### Source data

------------------------------------------------------------

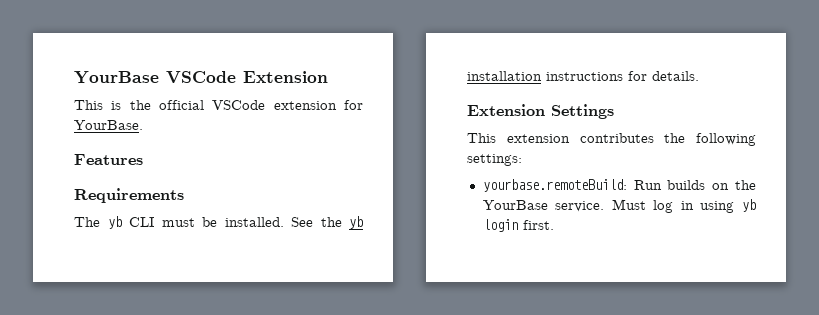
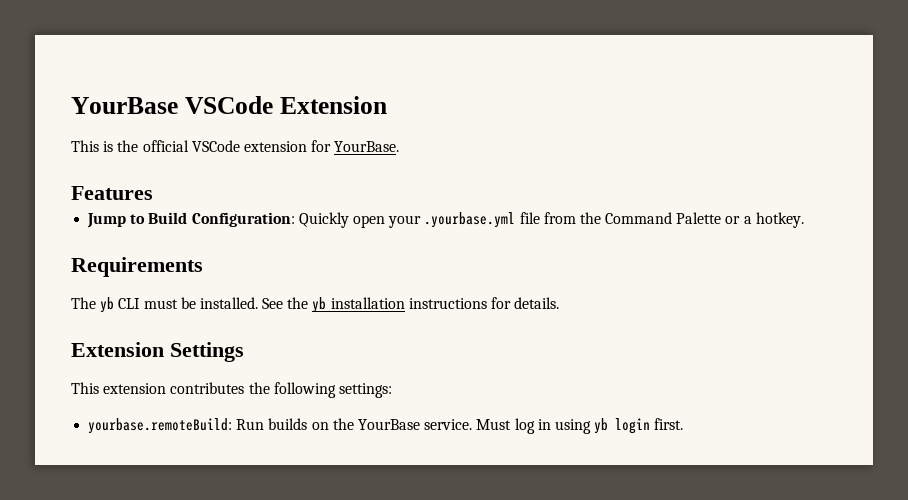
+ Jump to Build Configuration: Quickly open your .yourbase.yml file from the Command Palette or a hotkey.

------------------------------------------------------------

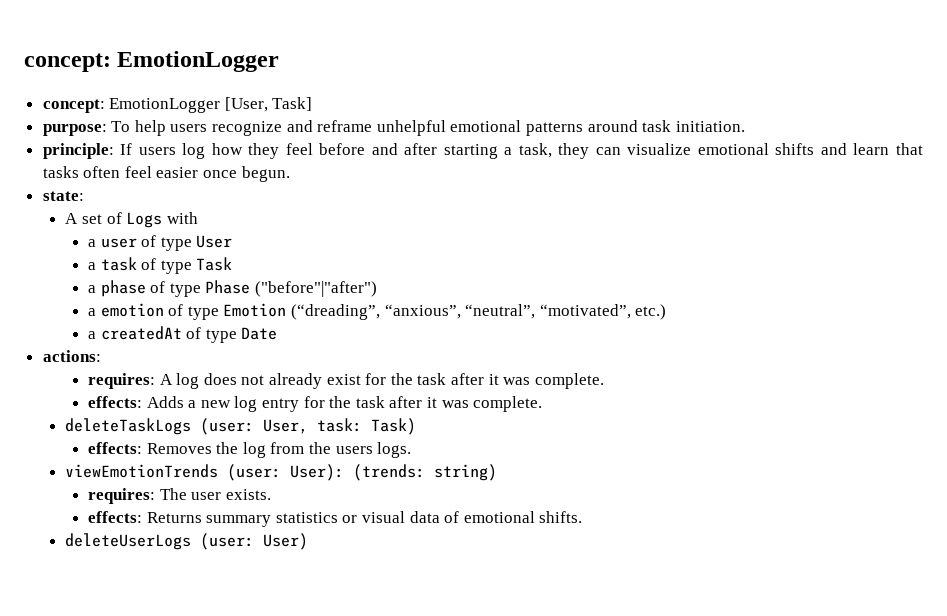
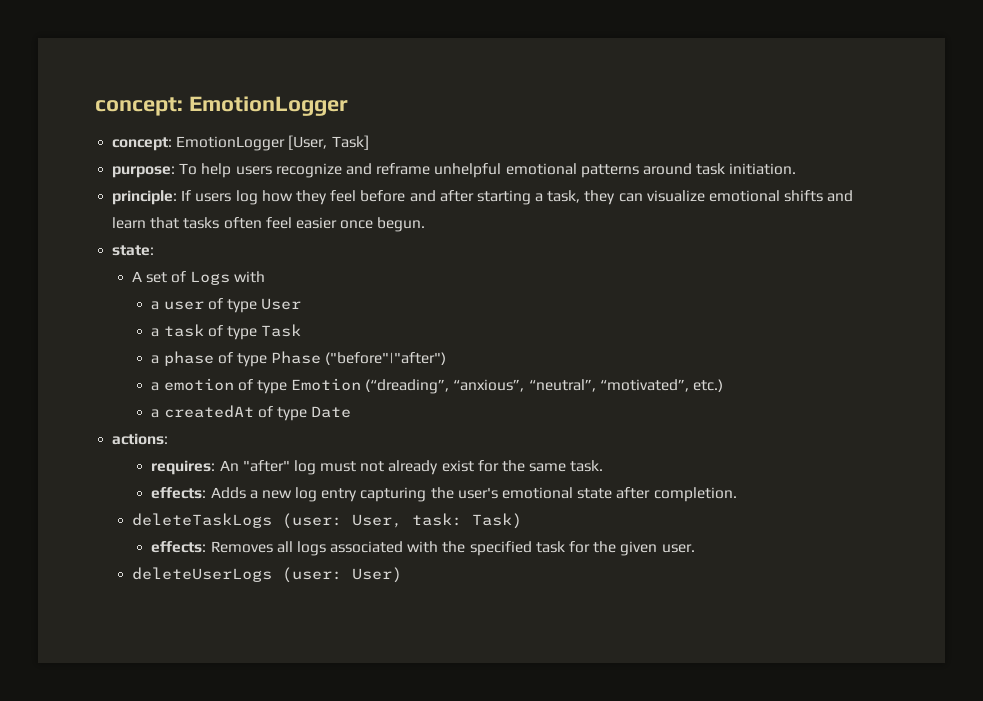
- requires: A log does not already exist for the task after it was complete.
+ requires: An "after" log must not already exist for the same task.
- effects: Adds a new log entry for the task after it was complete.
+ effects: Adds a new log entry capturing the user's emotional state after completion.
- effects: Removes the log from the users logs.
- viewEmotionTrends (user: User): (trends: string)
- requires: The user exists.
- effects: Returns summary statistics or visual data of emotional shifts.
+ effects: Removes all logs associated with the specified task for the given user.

------------------------------------------------------------

### What you should do
Since only part of the listing is wanted, copy exactly the lines from the one holding "- effects: Adds" to the one holding "the given user.", both included.

### Solution to the exercise
- effects: Adds a new log entry for the task after it was complete.
+ effects: Adds a new log entry capturing the user's emotional state after completion.
- effects: Removes the log from the users logs.
- viewEmotionTrends (user: User): (trends: string)
- requires: The user exists.
- effects: Returns summary statistics or visual data of emotional shifts.
+ effects: Removes all logs associated with the specified task for the given user.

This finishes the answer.